Most musicians have a certain style they adhere to, and it’s easy to recognize one of their songs since it sounds at least a little bit like another they’ve produced. As times change, so does the music that’s popular, and those that end up becoming the most listened-to over the years are often lambasted upon their initial breakthroughs, decried as uncivilized or detrimental to society. Seeing those whose music has become immortal and classic at the very start of their careers is usually entertaining, and that sentiment is multiplied exponentially when it comes to one of the most unique and individualistic groups: Queen.

Freddie Mercury (Rami Malek) is born when immigrant Farrokh Bulsara changes his name and ditches his job as an airport baggage handler to become the new lead singer for a band he’s been following. He joins bass guitarist John Deacon (Joseph Mazzello), drummer Roger Taylor (Ben Hardy), and lead guitarist Brian May (Gwilym Lee) to become Queen, a band that is never concerned with what anyone – certainly not a manager or producer – thinks they should do or should be. Freddie’s life is complicated by uncertainty about his sexuality, navigating relationships with Mary Austin (Lucy Boynton) and Paul Prenter (Allen Leech) and trying to figure out who he truly is along the way.

There’s no denying that the story of Queen is both fun and interesting. This film could have been done any number of ways, but instead it is presented as a straight biopic, which in this case is extremely effective. The band’s most beloved songs are performed during concerts and in the process of being written, serving not as a musical score or anthem but rather as crucial moments along the way in the formation of a truly unforgettable and cutting-edge band, with each song baring almost no similarity to any other. The band members – and their songs – are more than capable of telling this story all by themselves.

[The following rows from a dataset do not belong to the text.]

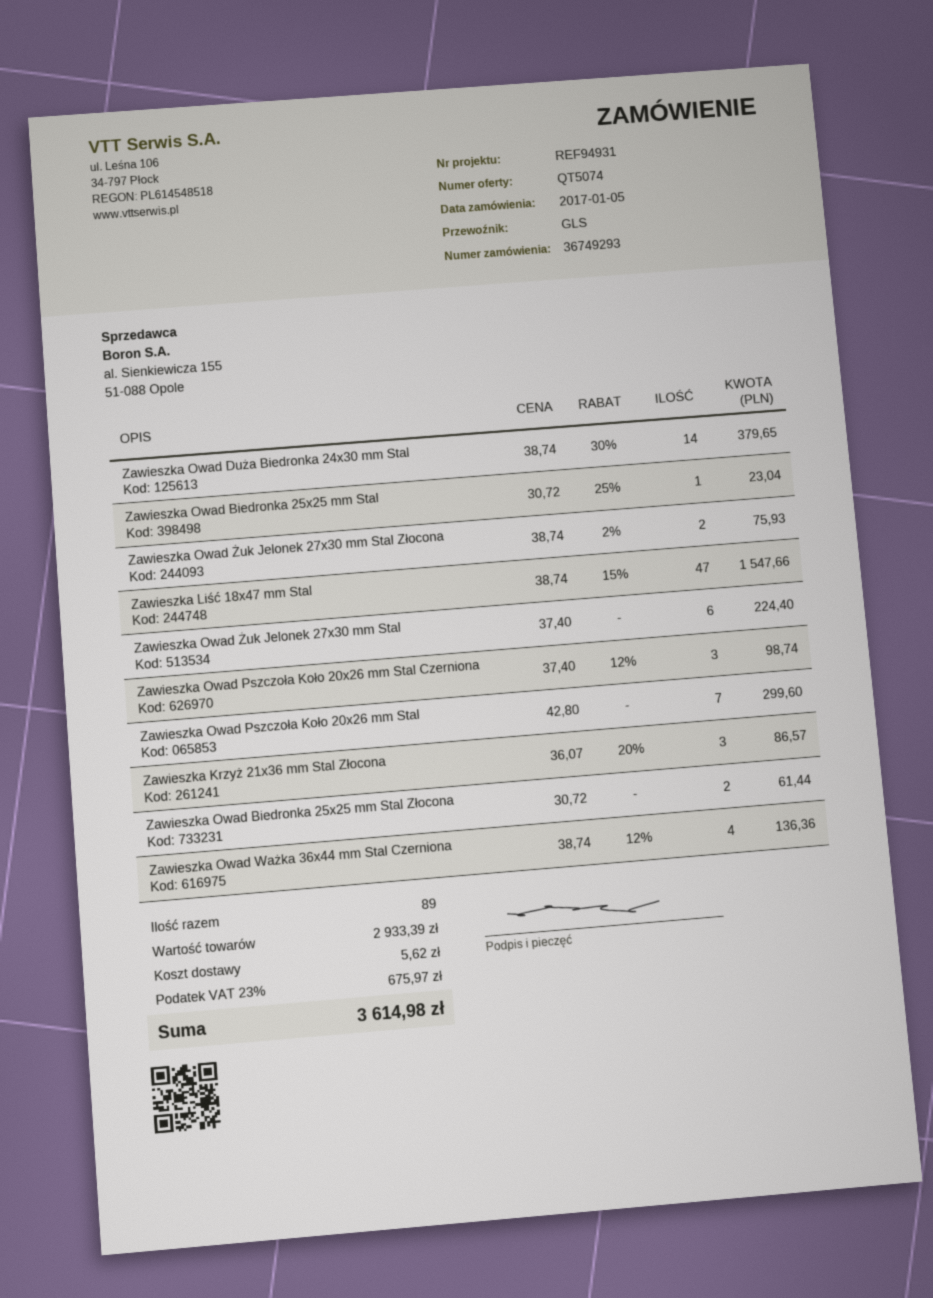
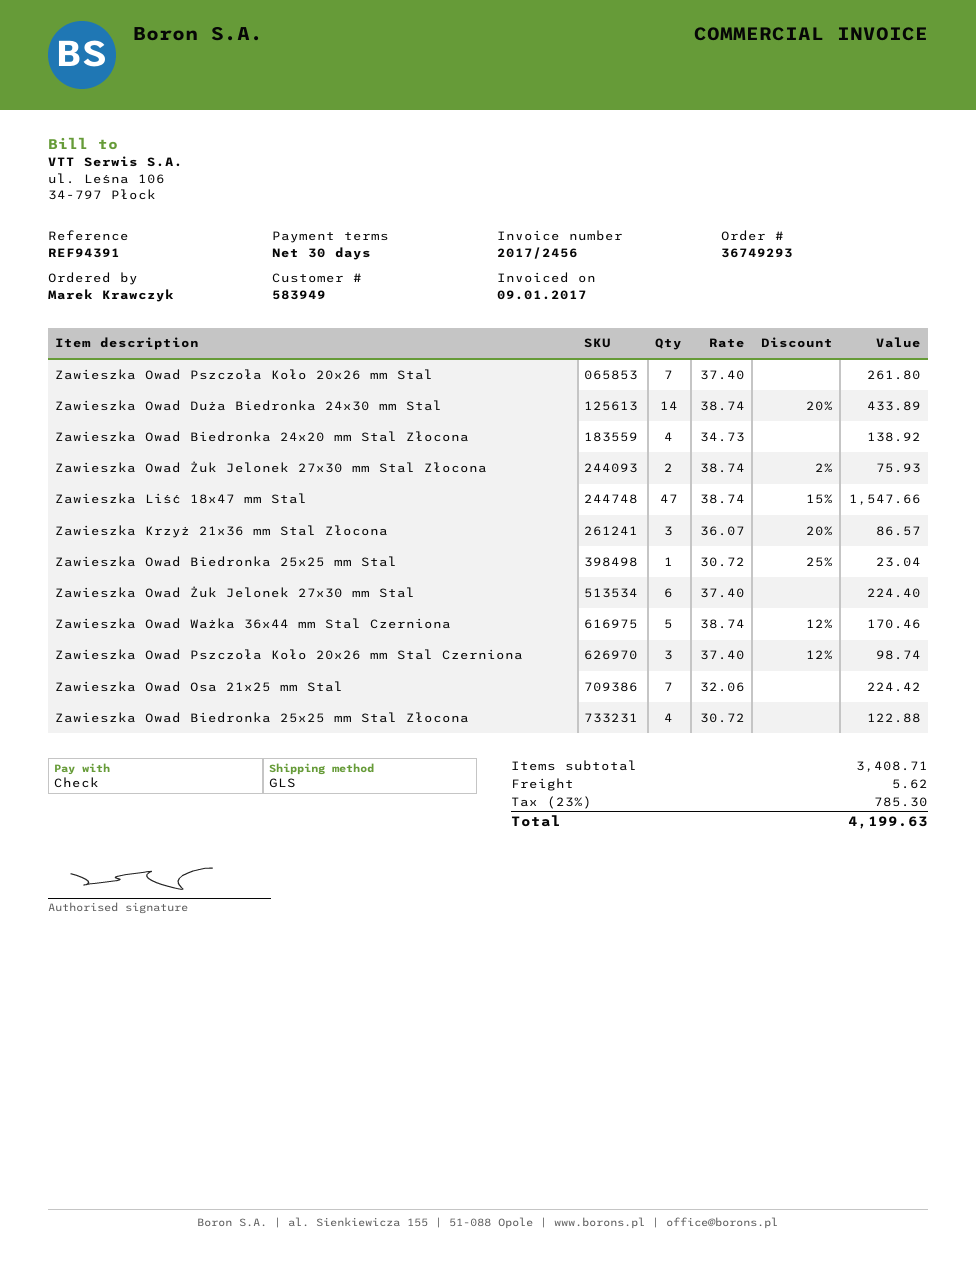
reference: REF94931 -> REF94391
Zawieszka Owad Duża Biedronka 24x30 mm Stal: 14 x 38.74 - 30% = 379.65 -> 14 x 38.74 - 20% = 433.89
Zawieszka Owad Pszczoła Koło 20x26 mm Stal: 7 x 42.80 = 299.60 -> 7 x 37.40 = 261.80
Zawieszka Owad Biedronka 25x25 mm Stal Złocona: 2 x 30.72 = 61.44 -> 4 x 30.72 = 122.88
Zawieszka Owad Ważka 36x44 mm Stal Czerniona: 4 x 38.74 - 12% = 136.36 -> 5 x 38.74 - 12% = 170.46
Zawieszka Owad Biedronka 24x20 mm Stal Złocona: none -> 4 x 34.73 = 138.92
Zawieszka Owad Osa 21x25 mm Stal: none -> 7 x 32.06 = 224.42
subtotal: 2933.39 -> 3408.71
tax: 23% = 675.97 -> 23% = 785.30
total: 3614.98 -> 4199.63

Malek, best known as antisocial hacker Elliot on “Mr. Robot,” delivers a transformative and fully engaged performance as Freddie, utterly captivating on screen and totally committed to the role. The sheer physical similarity of Mazzello, Hardy, and Lee to the characters they play is incredible, and fortunately, their depictions are also terrific. The costumes are equally fantastic, and this film is a superb and wildly engaging ride from start to finish, capturing the incomparable energy of Queen in truly magnificent fashion.